Wednesday, March 18, 2009

Air Quotes

In his book Orality and Literacy Walter Ong talks about how living in a literate society changes the way that you think and speak. Just knowing that writing is possible forces you to put your thoughts together in a different way. So, even when speech is totally detached from the written word, it is still influenced by writing. (Although I am a huge fan of Ong, I don't have the book on me currently. Apologies for not including a proper quotation or page numbers.)

There are many ways that writing can influence speech, but one that quickly comes to mind for me is the use of air quotes. Quotation marks exist on the page and came about after the invention of writing. So what are they doing in our speech?

Most punctuation marks are meant to describe things about the sentance that would be apparent if it were spoken rather than written down. For example, the comma indicates a pause. In speech a pause is necessary to help distinguish clauses. When you are reading you do not actually have to pause, becuase you see the comma, and understand that there is some kind of seperation between what comes before and what comes after.

Exclamation points indicate excitement. Without them it would be difficult to differentiate an excited phrase from a calm one. When someone is speaking they show excitement in their tone of voice. A question mark is very similar in that it clarifies what a sentence on the page is doing. But when a question is spoken aloud you understand it is a question because of how the speaker says it.

There is more to speech than the way words sound.

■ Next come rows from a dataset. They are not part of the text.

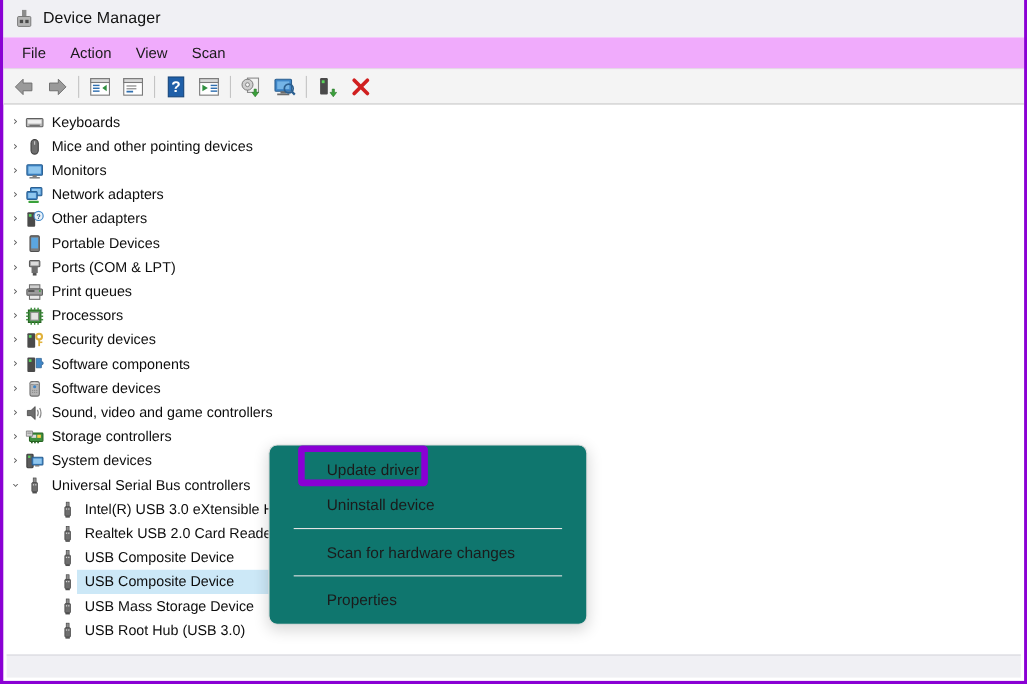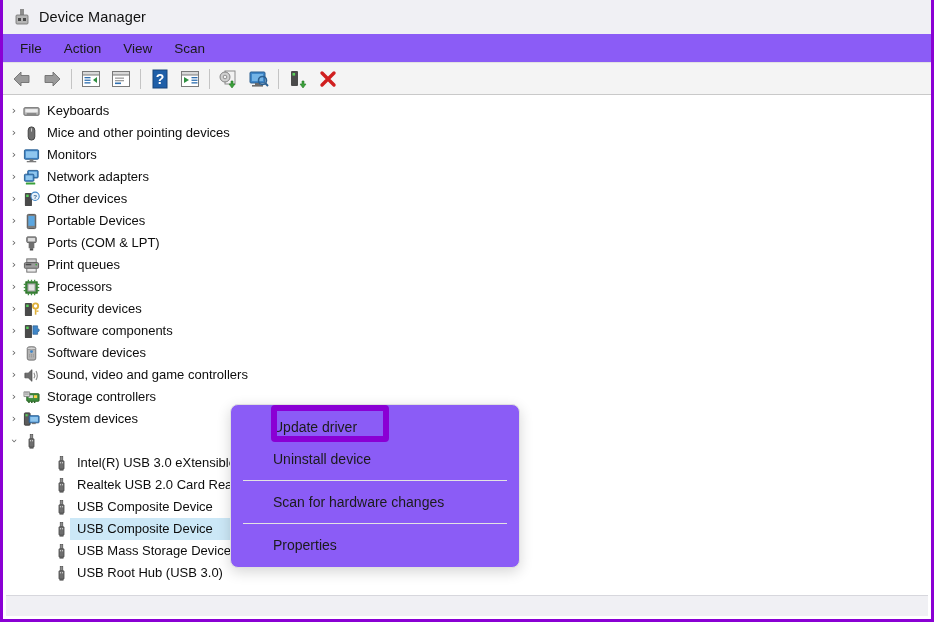--- a/index.html
+++ b/index.html
@@ -46,7 +46,7 @@
   
   .menubar {
     height: 29px;
-    background: #8b5cf6;
+    background: #f0abfc;
     display: flex;
     align-items: center;
     padding-left: 6px;

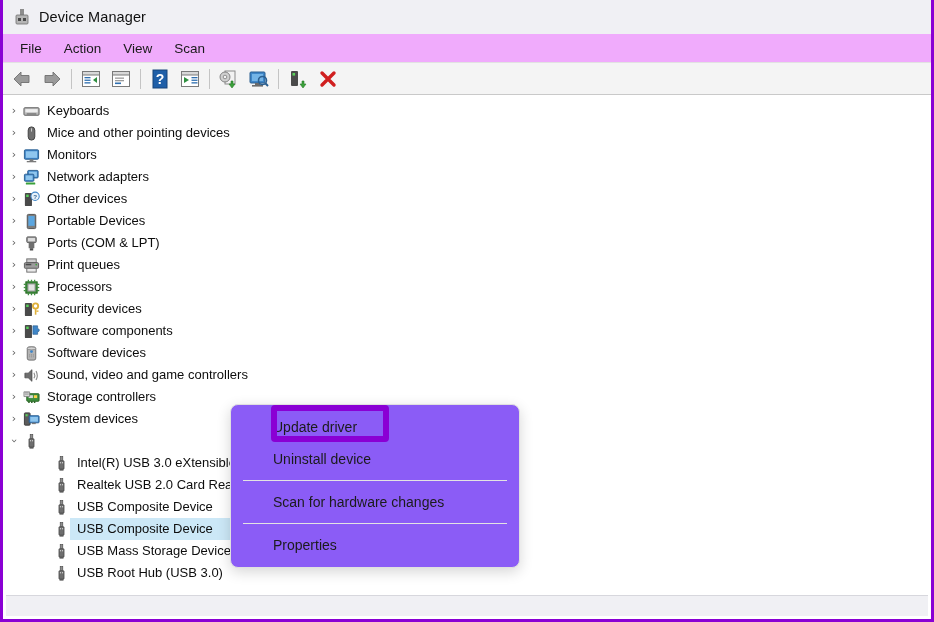--- a/index.html
+++ b/index.html
@@ -364,7 +364,7 @@
             <text x="12.8" y="8.3" font-family="'Liberation Sans',sans-serif" font-size="6.6" font-weight="bold" fill="#2b5f90" text-anchor="middle">?</text>
           </svg>
         </span>
-        <span class="nlabel">Other devices</span>
+        <span class="nlabel">Other adapters</span>
       </div>
       <div class="node">
         <span class="chev">›</span>

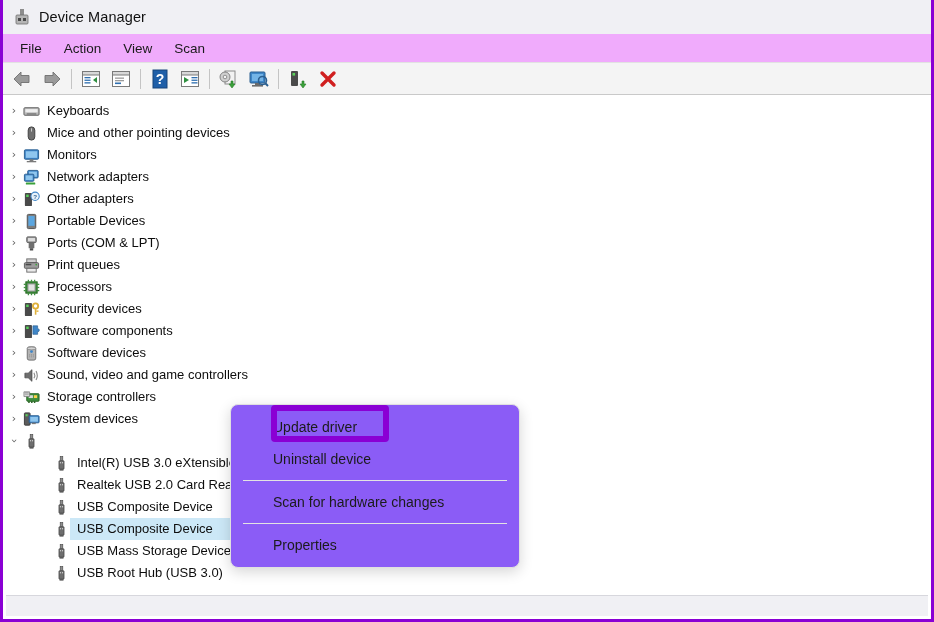--- a/index.html
+++ b/index.html
@@ -142,14 +142,14 @@
   
   .ctx-menu {
     position: absolute;
-    left: 227px;
+    left: 241px;
     top: 404px;
     width: 290px;
-    background: #8b5cf6;
+    background: #0f766e;
     border: 1px solid #e0e0e0;
     border-radius: 8px;
     box-shadow: 0 4px 14px rgba(0,0,0,0.16);
-    padding: 6px 0;
+    padding: 6px 10px;
     box-sizing: border-box;
     z-index: 30;
   }

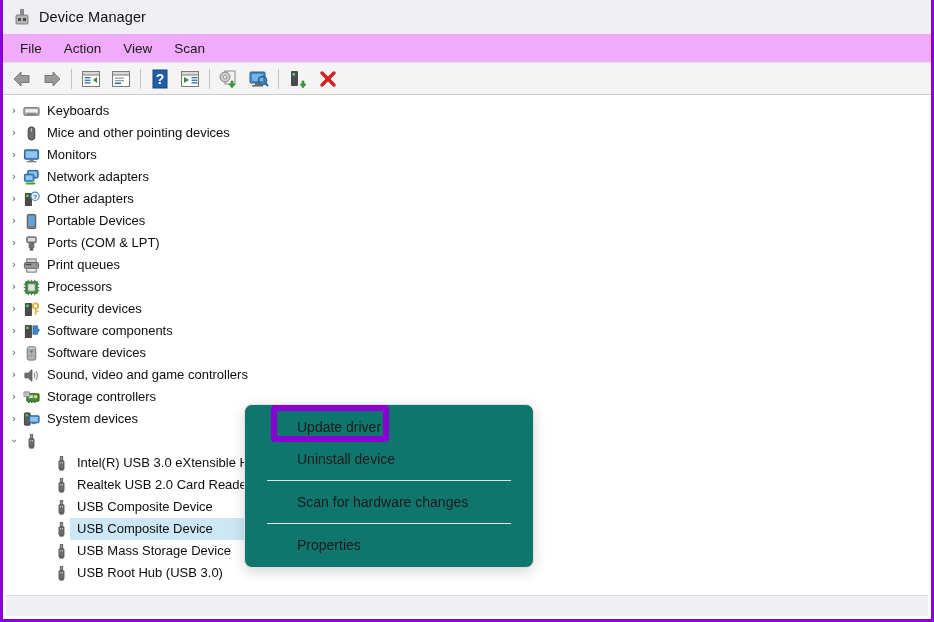--- a/index.html
+++ b/index.html
@@ -521,6 +521,7 @@
             <rect x="6.9" y="15" width="4.2" height="1.5" fill="#4e4e4e"></rect>
           </svg>
         </span>
+        <span class="nlabel">Universal Serial Bus controllers</span>
       </div>
       <div class="node depth1">
         <span class="chev"></span>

There are all sorts of aspects to speech, such as timing and tone, that help the listener ascertain meaning. The use of punctuation attempts to tackle these aspects.

But I don't think quotation marks work quite the same way. I think if you wrote the way people speak, or the way people used to speak before writing existed, you wouldn't need quotation marks. Quotation marks don't illustrate something people naturally do when they speak, they have deveolped with the complex dialog that only exists in literate stories. Since they aren't from the speaking relm, when we speak the way we write we sometimes need to show that quotation marks are there. So we use our hands.